Stored records:

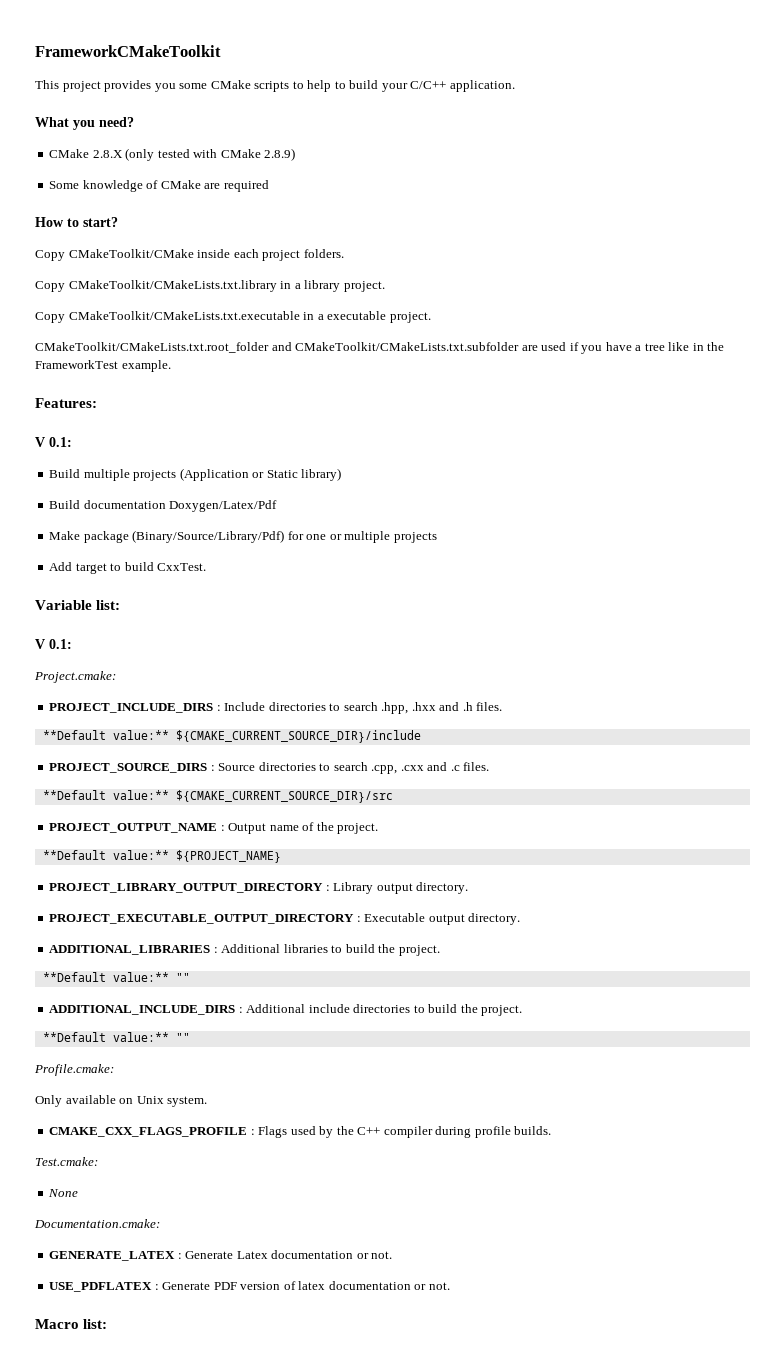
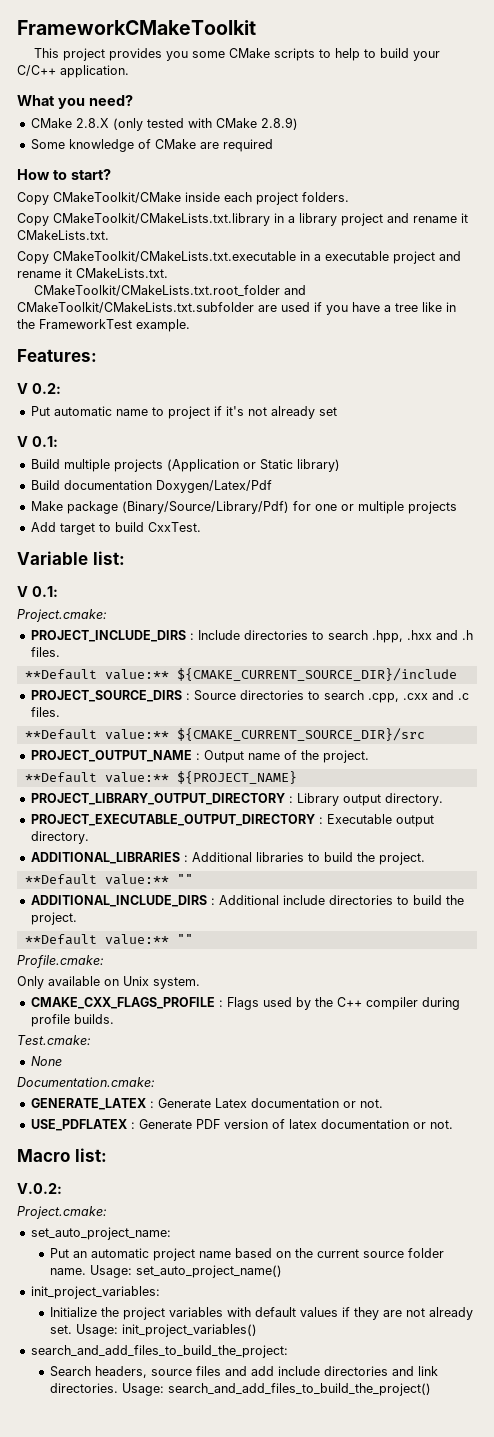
- Copy CMakeToolkit/CMakeLists.txt.library in a library project.
+ Copy CMakeToolkit/CMakeLists.txt.library in a library project and rename it CMakeLists.txt.
- Copy CMakeToolkit/CMakeLists.txt.executable in a executable project.
+ Copy CMakeToolkit/CMakeLists.txt.executable in a executable project and rename it CMakeLists.txt.
+ V 0.2:
+ Put automatic name to project if it's not already set
+ V.0.2:
+ Project.cmake:
+ set_auto_project_name:
+ Put an automatic project name based on the current source folder name. Usage: set_auto_project_name()
+ init_project_variables:
+ Initialize the project variables with default values if they are not already set. Usage: init_project_variables()
+ search_and_add_files_to_build_the_project:
+ Search headers, source files and add include directories and link directories. Usage: search_and_add_files_to_build_the_project()

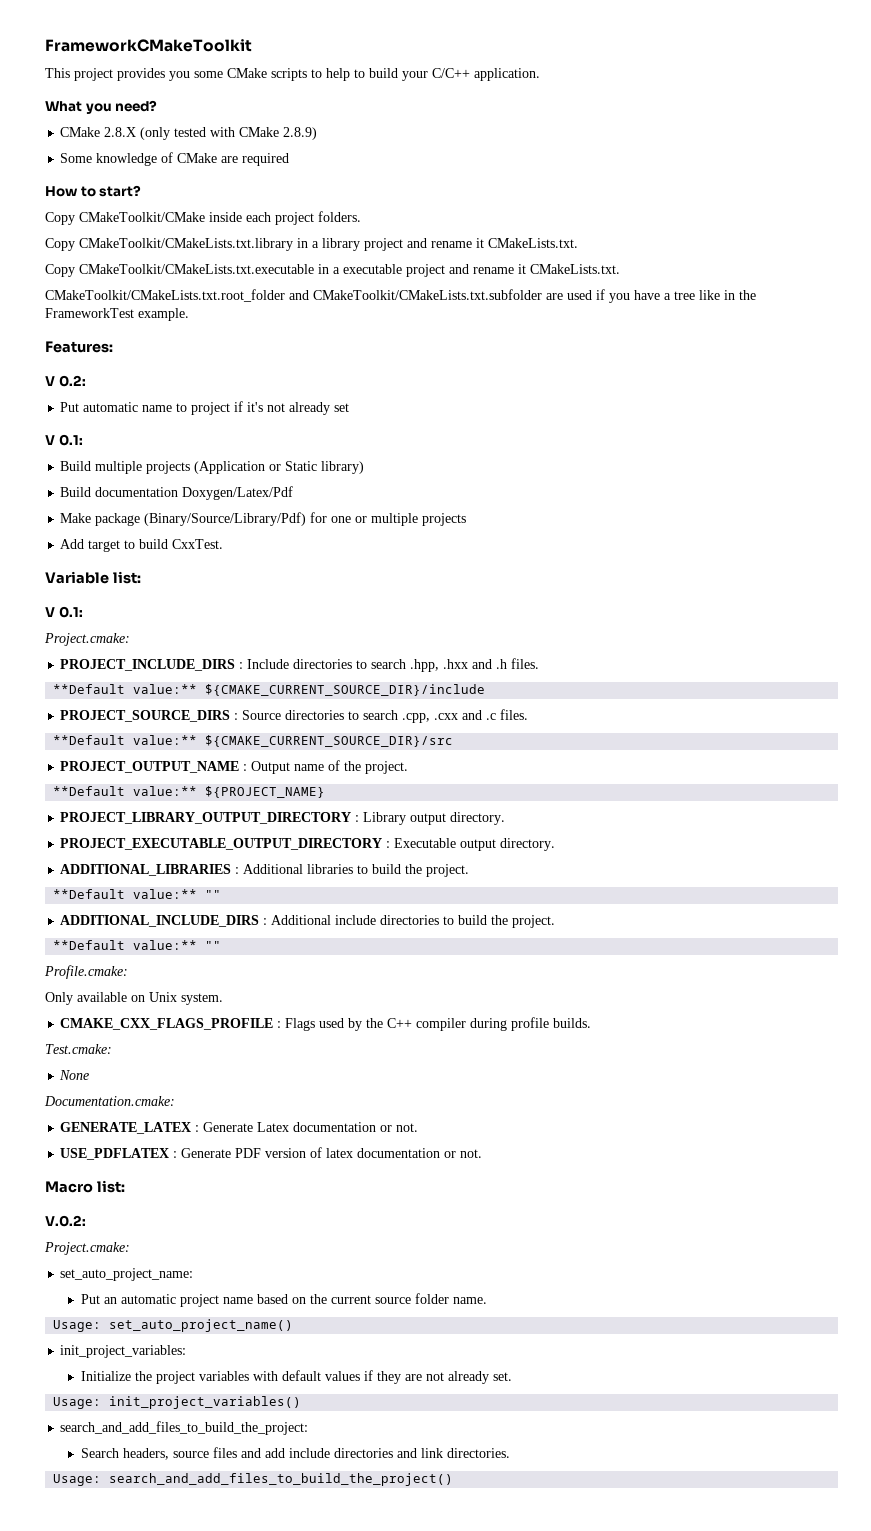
- Put an automatic project name based on the current source folder name. Usage: set_auto_project_name()
+ Put an automatic project name based on the current source folder name.
+ Usage: set_auto_project_name()
- Initialize the project variables with default values if they are not already set. Usage: init_project_variables()
+ Initialize the project variables with default values if they are not already set.
+ Usage: init_project_variables()
- Search headers, source files and add include directories and link directories. Usage: search_and_add_files_to_build_the_project()
+ Search headers, source files and add include directories and link directories.
+ Usage: search_and_add_files_to_build_the_project()

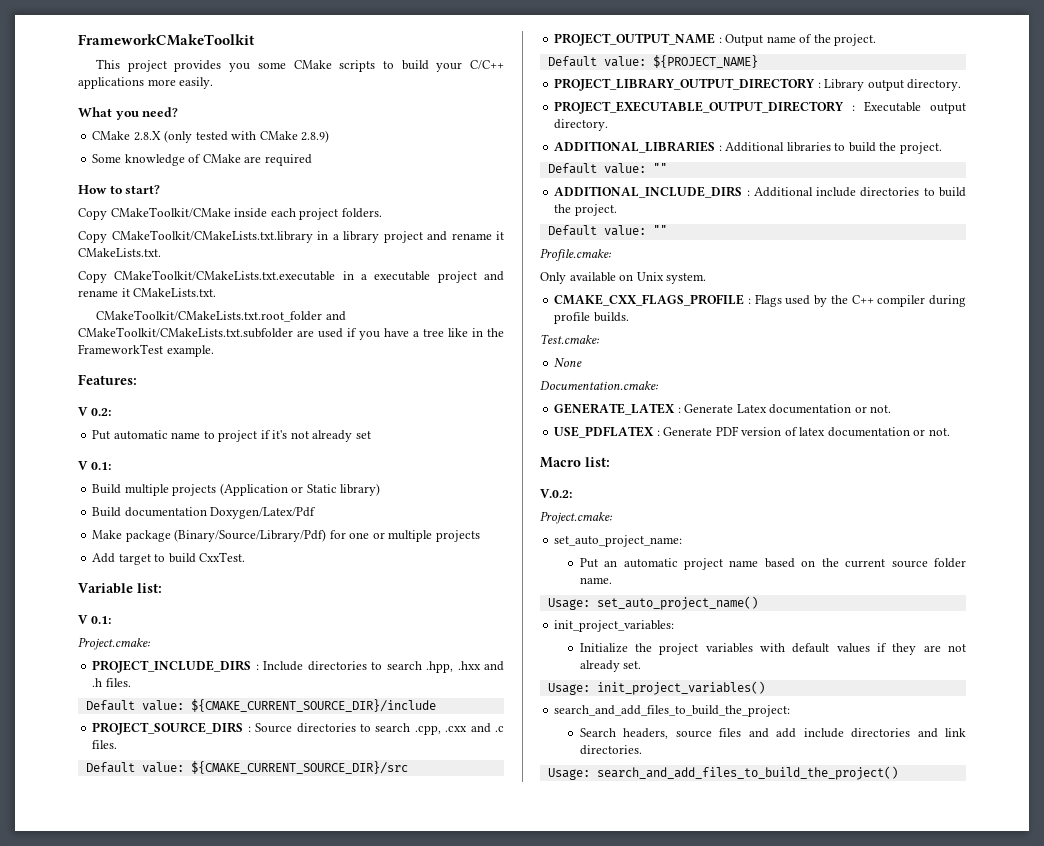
- This project provides you some CMake scripts to help to build your C/C++ application.
+ This project provides you some CMake scripts to build your C/C++ applications more easily.
- **Default value:** ${CMAKE_CURRENT_SOURCE_DIR}/include
+ Default value: ${CMAKE_CURRENT_SOURCE_DIR}/include
- **Default value:** ${CMAKE_CURRENT_SOURCE_DIR}/src
+ Default value: ${CMAKE_CURRENT_SOURCE_DIR}/src
- **Default value:** ${PROJECT_NAME}
+ Default value: ${PROJECT_NAME}
  ADDITIONAL_LIBRARIES : Additional libraries to build the project.
- **Default value:** ""
+ Default value: ""
  ADDITIONAL_INCLUDE_DIRS : Additional include directories to build the project.
- **Default value:** ""
+ Default value: ""

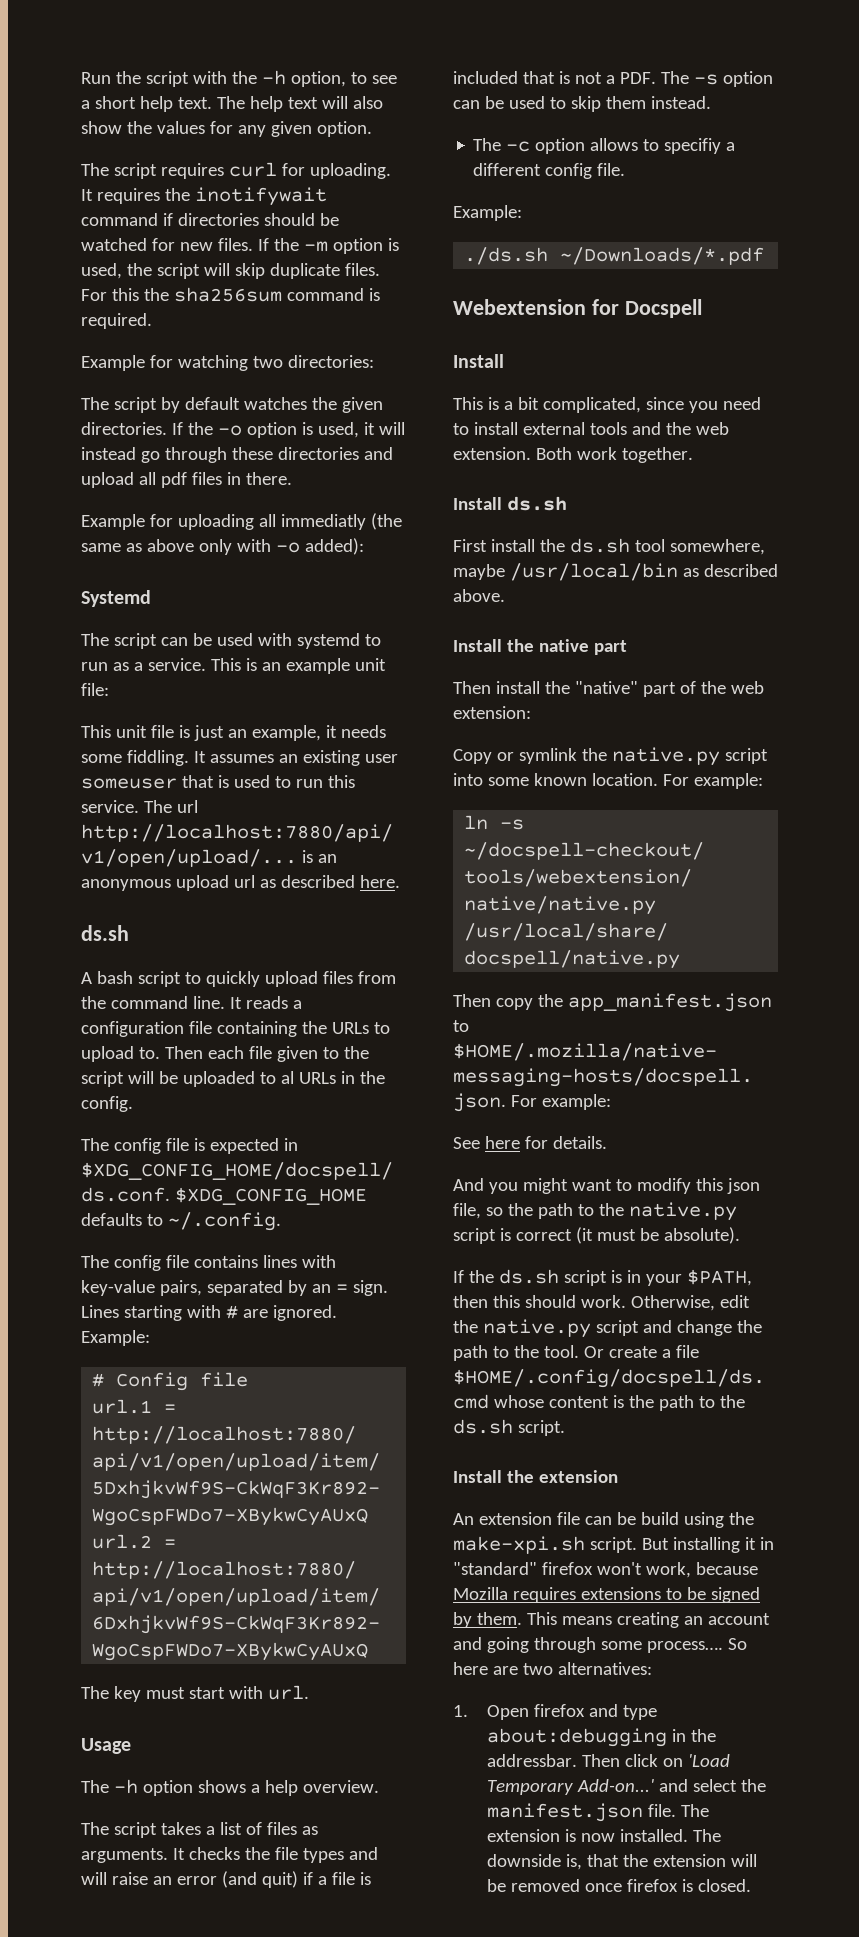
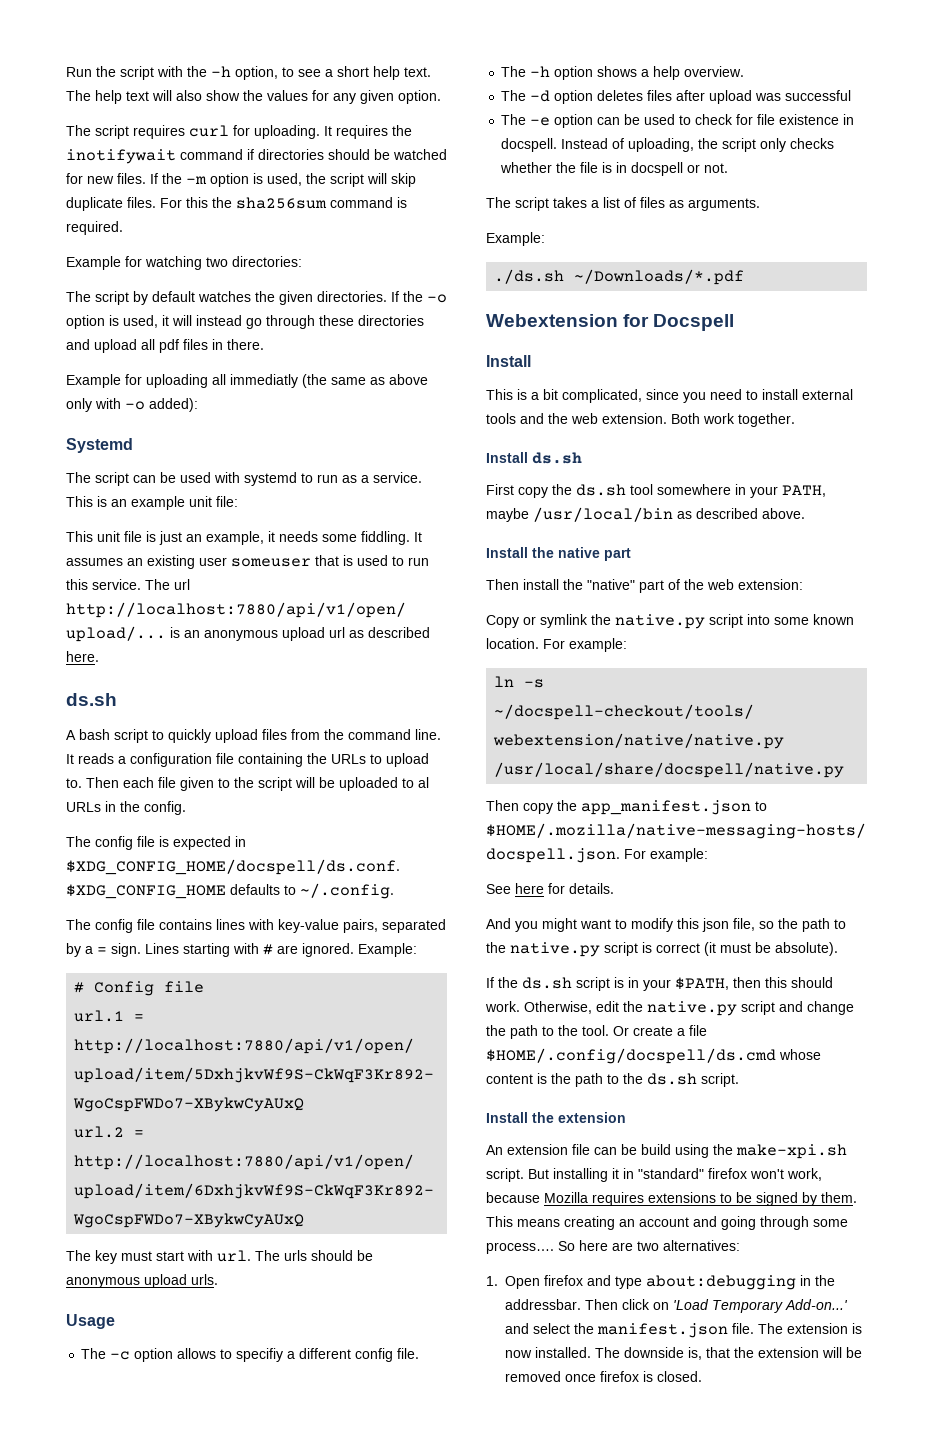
- The config file contains lines with key-value pairs, separated by an = sign.
+ The config file contains lines with key-value pairs, separated by a = sign.
- The key must start with url.
+ The key must start with url. The urls should be anonymous upload urls.
  Usage
- The -h option shows a help overview.
- The script takes a list of files as arguments. It checks the file types and will raise an error (and quit) if a file is included that is not a PDF. The -s option can be used to skip them instead.
+ The -h option shows a help overview.
+ The -d option deletes files after upload was successful
+ The -e option can be used to check for file existence in docspell. Instead of uploading, the script only checks whether the file is in docspell or not.
+ The script takes a list of files as arguments.
- First install the ds.sh tool somewhere, maybe /usr/local/bin as described above.
+ First copy the ds.sh tool somewhere in your PATH, maybe /usr/local/bin as described above.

▶ [Activity]: Here the job is to print all the data exactly, skipping any image.

▶ [Result below]:
- Copy CMakeToolkit/CMakeLists.txt.library in a library project.
+ Copy CMakeToolkit/CMakeLists.txt.library in a library project and rename it CMakeLists.txt.
- Copy CMakeToolkit/CMakeLists.txt.executable in a executable project.
+ Copy CMakeToolkit/CMakeLists.txt.executable in a executable project and rename it CMakeLists.txt.
+ V 0.2:
+ Put automatic name to project if it's not already set
+ V.0.2:
+ Project.cmake:
+ set_auto_project_name:
+ Put an automatic project name based on the current source folder name. Usage: set_auto_project_name()
+ init_project_variables:
+ Initialize the project variables with default values if they are not already set. Usage: init_project_variables()
+ search_and_add_files_to_build_the_project:
+ Search headers, source files and add include directories and link directories. Usage: search_and_add_files_to_build_the_project()

- Put an automatic project name based on the current source folder name. Usage: set_auto_project_name()
+ Put an automatic project name based on the current source folder name.
+ Usage: set_auto_project_name()
- Initialize the project variables with default values if they are not already set. Usage: init_project_variables()
+ Initialize the project variables with default values if they are not already set.
+ Usage: init_project_variables()
- Search headers, source files and add include directories and link directories. Usage: search_and_add_files_to_build_the_project()
+ Search headers, source files and add include directories and link directories.
+ Usage: search_and_add_files_to_build_the_project()

- This project provides you some CMake scripts to help to build your C/C++ application.
+ This project provides you some CMake scripts to build your C/C++ applications more easily.
- **Default value:** ${CMAKE_CURRENT_SOURCE_DIR}/include
+ Default value: ${CMAKE_CURRENT_SOURCE_DIR}/include
- **Default value:** ${CMAKE_CURRENT_SOURCE_DIR}/src
+ Default value: ${CMAKE_CURRENT_SOURCE_DIR}/src
- **Default value:** ${PROJECT_NAME}
+ Default value: ${PROJECT_NAME}
  ADDITIONAL_LIBRARIES : Additional libraries to build the project.
- **Default value:** ""
+ Default value: ""
  ADDITIONAL_INCLUDE_DIRS : Additional include directories to build the project.
- **Default value:** ""
+ Default value: ""

- The config file contains lines with key-value pairs, separated by an = sign.
+ The config file contains lines with key-value pairs, separated by a = sign.
- The key must start with url.
+ The key must start with url. The urls should be anonymous upload urls.
  Usage
- The -h option shows a help overview.
- The script takes a list of files as arguments. It checks the file types and will raise an error (and quit) if a file is included that is not a PDF. The -s option can be used to skip them instead.
+ The -h option shows a help overview.
+ The -d option deletes files after upload was successful
+ The -e option can be used to check for file existence in docspell. Instead of uploading, the script only checks whether the file is in docspell or not.
+ The script takes a list of files as arguments.
- First install the ds.sh tool somewhere, maybe /usr/local/bin as described above.
+ First copy the ds.sh tool somewhere in your PATH, maybe /usr/local/bin as described above.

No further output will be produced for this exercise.